*** SOURCE DATA Section Begins ***

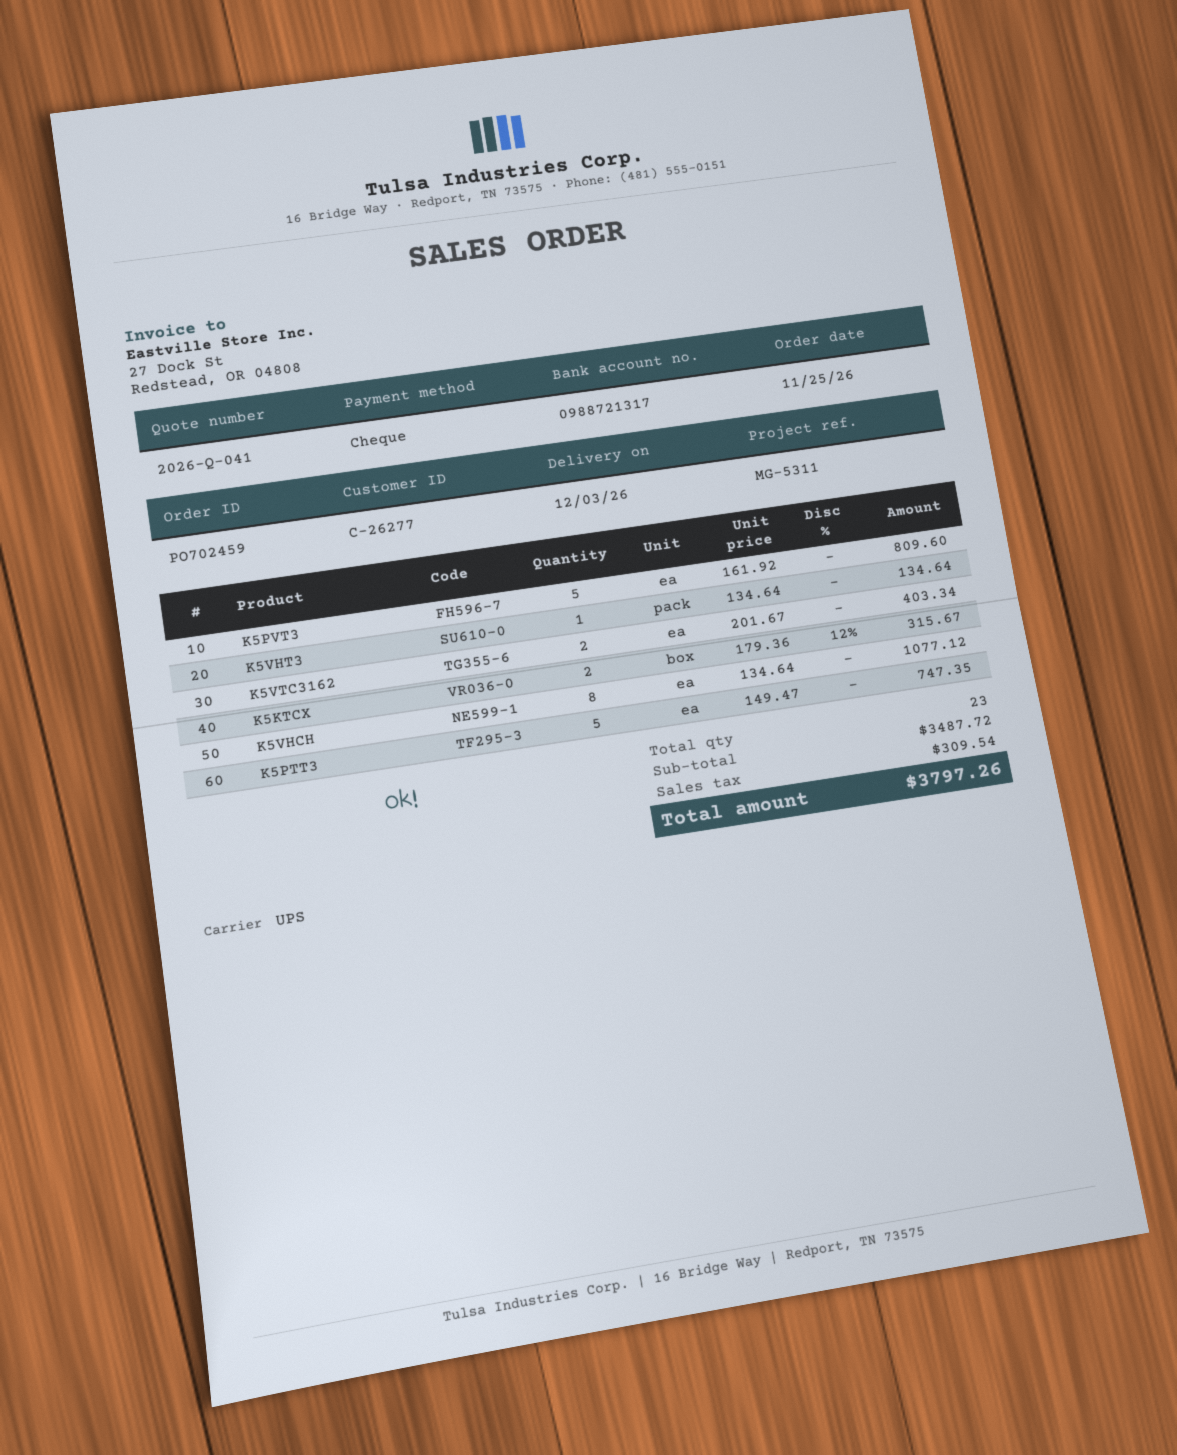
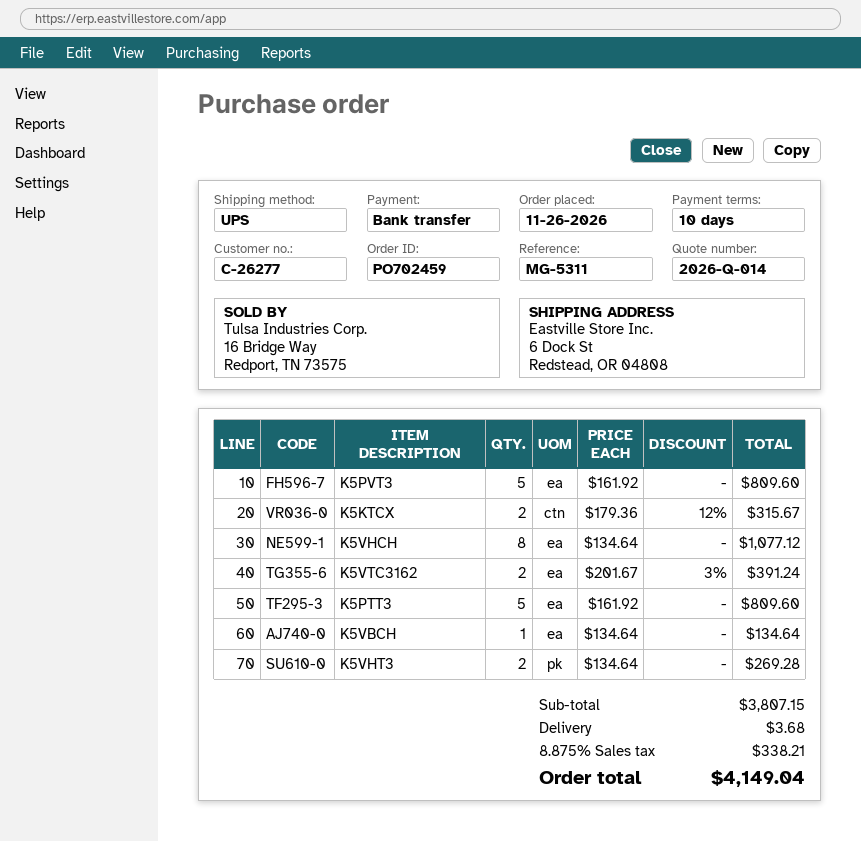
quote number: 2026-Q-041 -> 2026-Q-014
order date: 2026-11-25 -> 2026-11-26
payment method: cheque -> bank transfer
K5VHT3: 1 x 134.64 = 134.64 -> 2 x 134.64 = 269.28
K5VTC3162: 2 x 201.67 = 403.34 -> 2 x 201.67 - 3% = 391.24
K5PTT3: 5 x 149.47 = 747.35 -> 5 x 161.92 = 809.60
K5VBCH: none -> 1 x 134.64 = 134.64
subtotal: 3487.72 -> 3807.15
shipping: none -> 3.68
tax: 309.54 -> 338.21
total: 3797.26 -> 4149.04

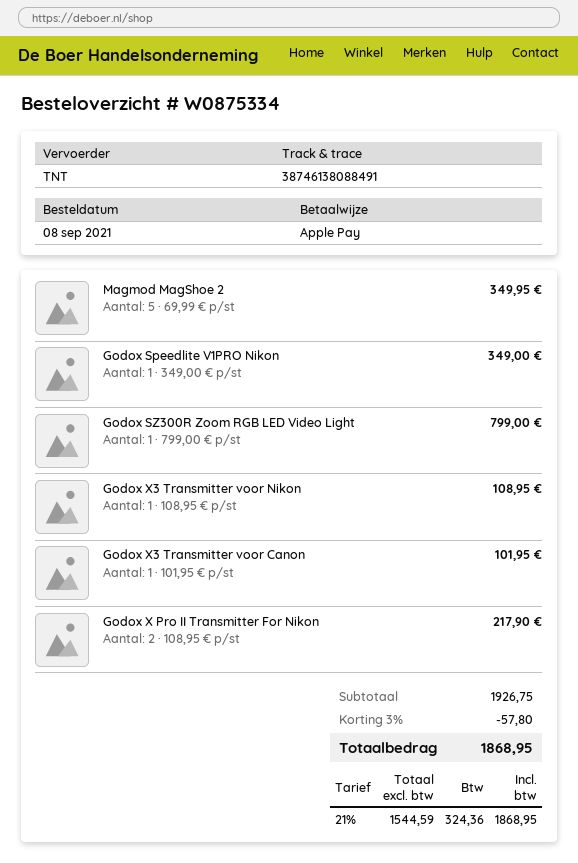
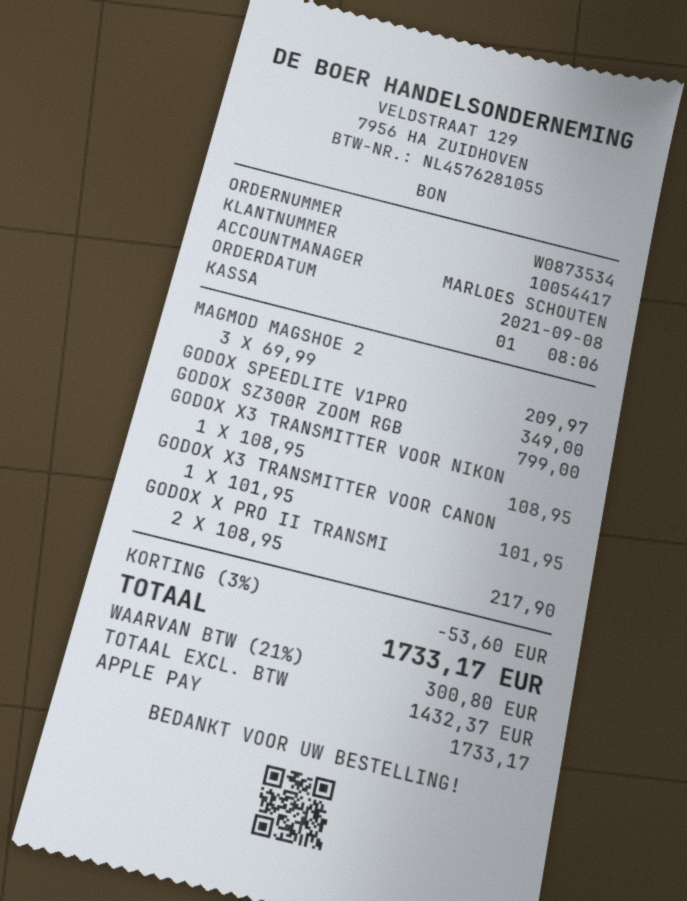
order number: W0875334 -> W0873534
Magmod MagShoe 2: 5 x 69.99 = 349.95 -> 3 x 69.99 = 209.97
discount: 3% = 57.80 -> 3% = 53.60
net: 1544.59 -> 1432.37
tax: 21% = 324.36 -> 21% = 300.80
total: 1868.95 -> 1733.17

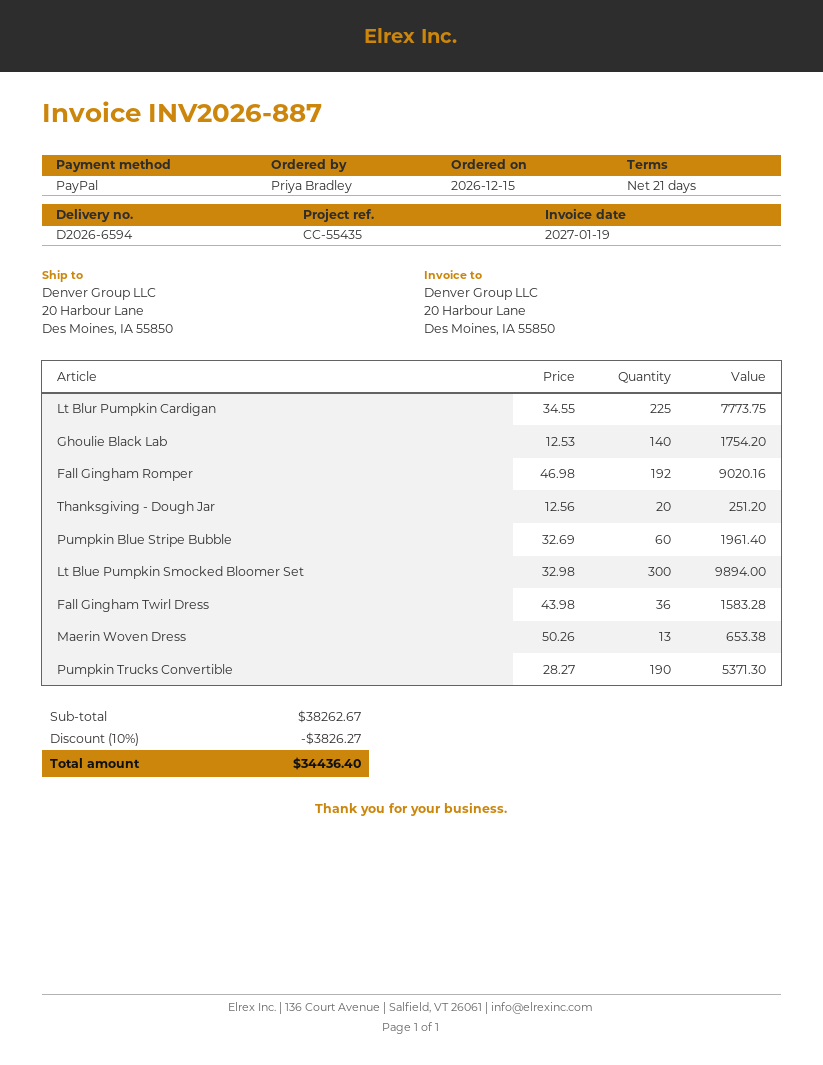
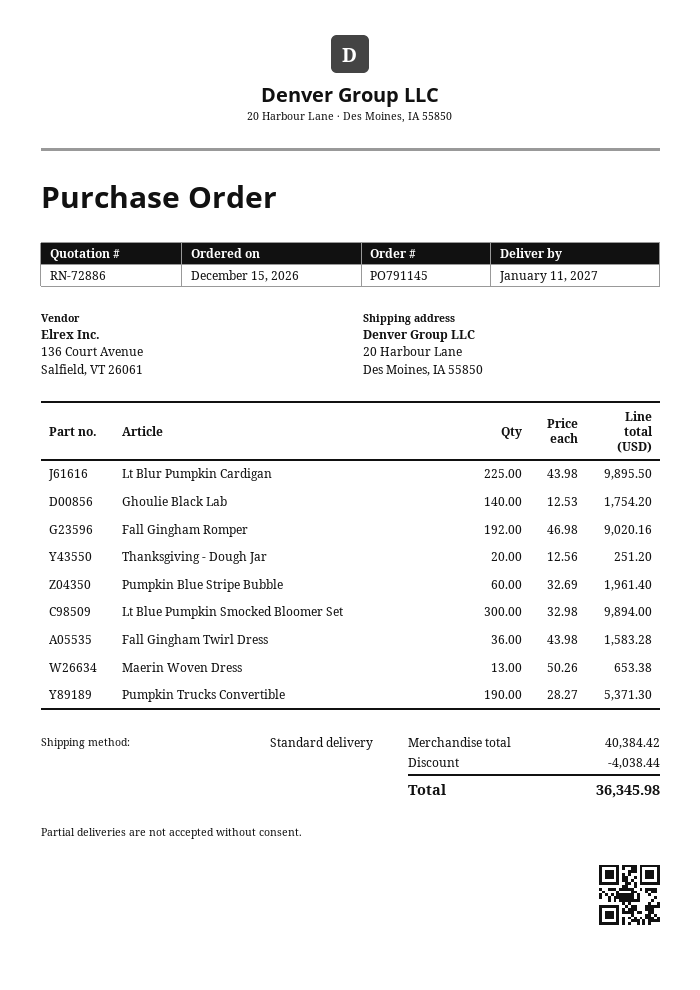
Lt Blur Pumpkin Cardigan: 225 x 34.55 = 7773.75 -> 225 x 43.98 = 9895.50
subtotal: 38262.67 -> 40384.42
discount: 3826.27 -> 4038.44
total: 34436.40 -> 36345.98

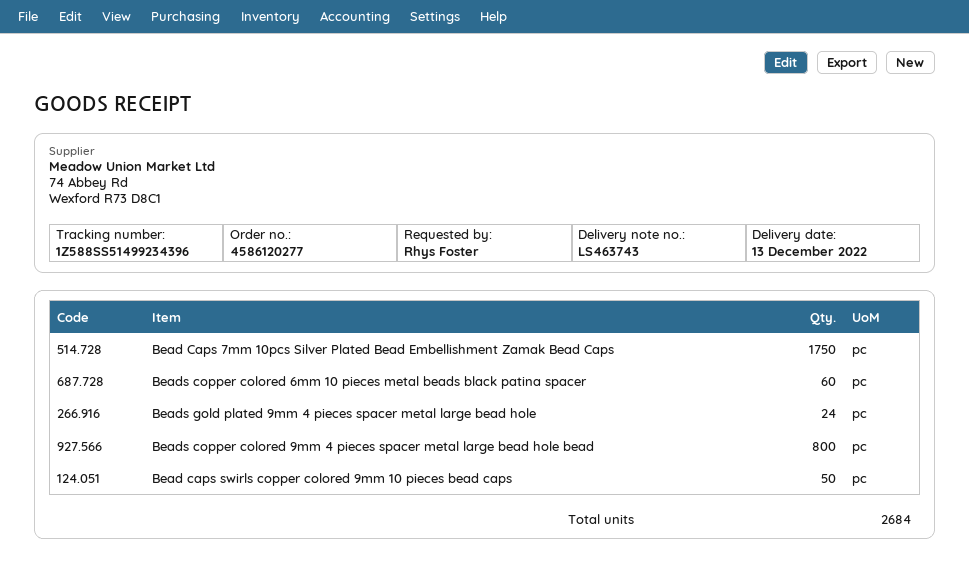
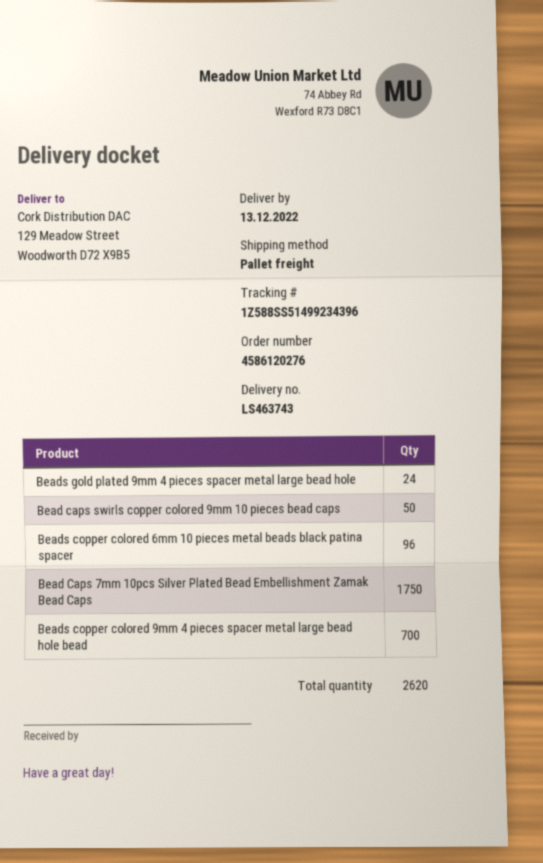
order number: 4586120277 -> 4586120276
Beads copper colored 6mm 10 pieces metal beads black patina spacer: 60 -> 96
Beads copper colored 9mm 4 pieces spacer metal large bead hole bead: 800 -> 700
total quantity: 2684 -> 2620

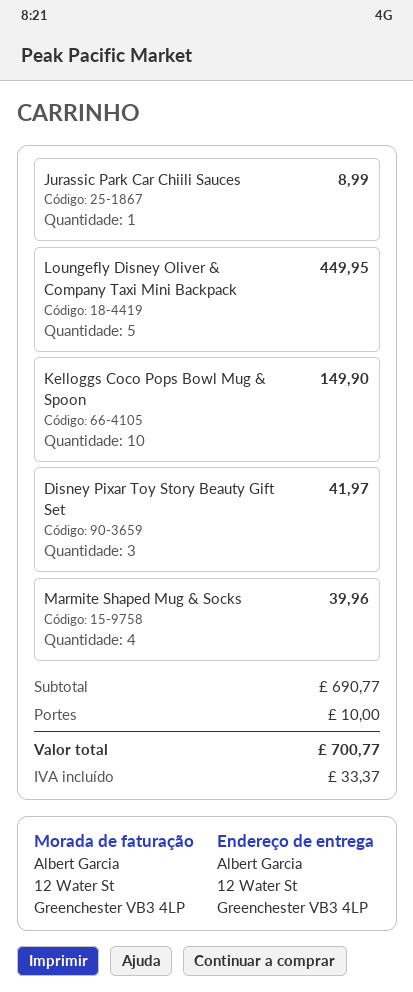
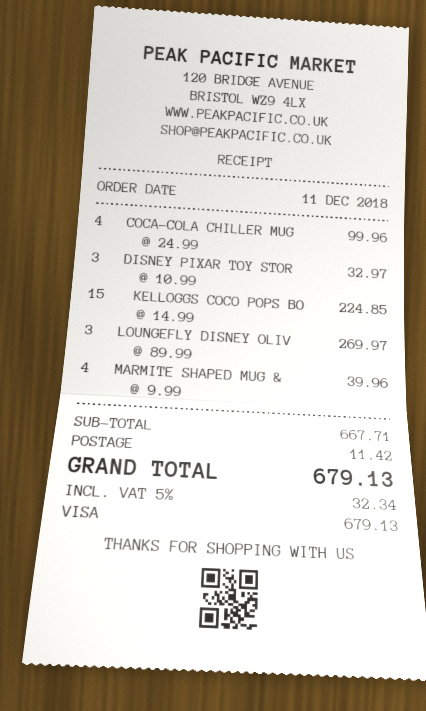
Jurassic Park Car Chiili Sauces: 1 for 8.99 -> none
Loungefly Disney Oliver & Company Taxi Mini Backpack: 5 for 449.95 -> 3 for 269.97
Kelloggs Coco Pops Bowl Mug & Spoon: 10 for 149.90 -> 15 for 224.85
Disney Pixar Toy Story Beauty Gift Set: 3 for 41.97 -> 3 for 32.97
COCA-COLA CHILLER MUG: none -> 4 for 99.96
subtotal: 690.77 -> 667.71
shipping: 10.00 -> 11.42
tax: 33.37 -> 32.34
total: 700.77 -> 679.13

*** SOURCE DATA Section Ends ***

Your output should be the lines above from the one that contains "tax: 309.54 -> 338.21" through the one that contains "tax: 21% = 324.36 -> 21% = 300.80", word for word, with pictures left out.

**OUTPUT:**
tax: 309.54 -> 338.21
total: 3797.26 -> 4149.04

order number: W0875334 -> W0873534
Magmod MagShoe 2: 5 x 69.99 = 349.95 -> 3 x 69.99 = 209.97
discount: 3% = 57.80 -> 3% = 53.60
net: 1544.59 -> 1432.37
tax: 21% = 324.36 -> 21% = 300.80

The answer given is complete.